(DATA RECORDS):
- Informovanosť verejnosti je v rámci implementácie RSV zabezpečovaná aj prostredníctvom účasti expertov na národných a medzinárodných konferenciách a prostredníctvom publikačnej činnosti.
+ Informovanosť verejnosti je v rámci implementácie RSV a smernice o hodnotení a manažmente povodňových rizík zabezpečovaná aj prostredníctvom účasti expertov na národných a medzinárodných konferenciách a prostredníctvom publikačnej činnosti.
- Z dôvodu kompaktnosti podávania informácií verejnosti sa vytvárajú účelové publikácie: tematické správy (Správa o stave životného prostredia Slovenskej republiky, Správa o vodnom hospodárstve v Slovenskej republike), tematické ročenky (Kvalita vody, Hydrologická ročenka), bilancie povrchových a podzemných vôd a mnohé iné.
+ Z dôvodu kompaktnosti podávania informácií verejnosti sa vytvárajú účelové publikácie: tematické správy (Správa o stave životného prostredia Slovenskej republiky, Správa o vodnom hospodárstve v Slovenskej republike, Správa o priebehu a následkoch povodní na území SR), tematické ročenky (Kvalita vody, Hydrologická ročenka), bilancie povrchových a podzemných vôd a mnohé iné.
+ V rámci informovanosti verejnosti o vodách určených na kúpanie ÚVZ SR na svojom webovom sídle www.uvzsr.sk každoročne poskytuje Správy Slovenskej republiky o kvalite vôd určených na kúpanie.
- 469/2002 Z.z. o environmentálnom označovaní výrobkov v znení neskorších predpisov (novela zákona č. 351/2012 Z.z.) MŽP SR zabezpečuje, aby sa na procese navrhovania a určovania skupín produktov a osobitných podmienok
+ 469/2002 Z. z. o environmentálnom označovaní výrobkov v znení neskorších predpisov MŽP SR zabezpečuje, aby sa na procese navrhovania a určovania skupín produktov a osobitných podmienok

(DIRECTIONS): Once you reach the line containing "určených na kúpanie.", output that line and each one after it exactly, ending with the final line of the listing and adding nothing else.

(SOLUTION TO THIS TASK):
+ V rámci informovanosti verejnosti o vodách určených na kúpanie ÚVZ SR na svojom webovom sídle www.uvzsr.sk každoročne poskytuje Správy Slovenskej republiky o kvalite vôd určených na kúpanie.
- 469/2002 Z.z. o environmentálnom označovaní výrobkov v znení neskorších predpisov (novela zákona č. 351/2012 Z.z.) MŽP SR zabezpečuje, aby sa na procese navrhovania a určovania skupín produktov a osobitných podmienok
+ 469/2002 Z. z. o environmentálnom označovaní výrobkov v znení neskorších predpisov MŽP SR zabezpečuje, aby sa na procese navrhovania a určovania skupín produktov a osobitných podmienok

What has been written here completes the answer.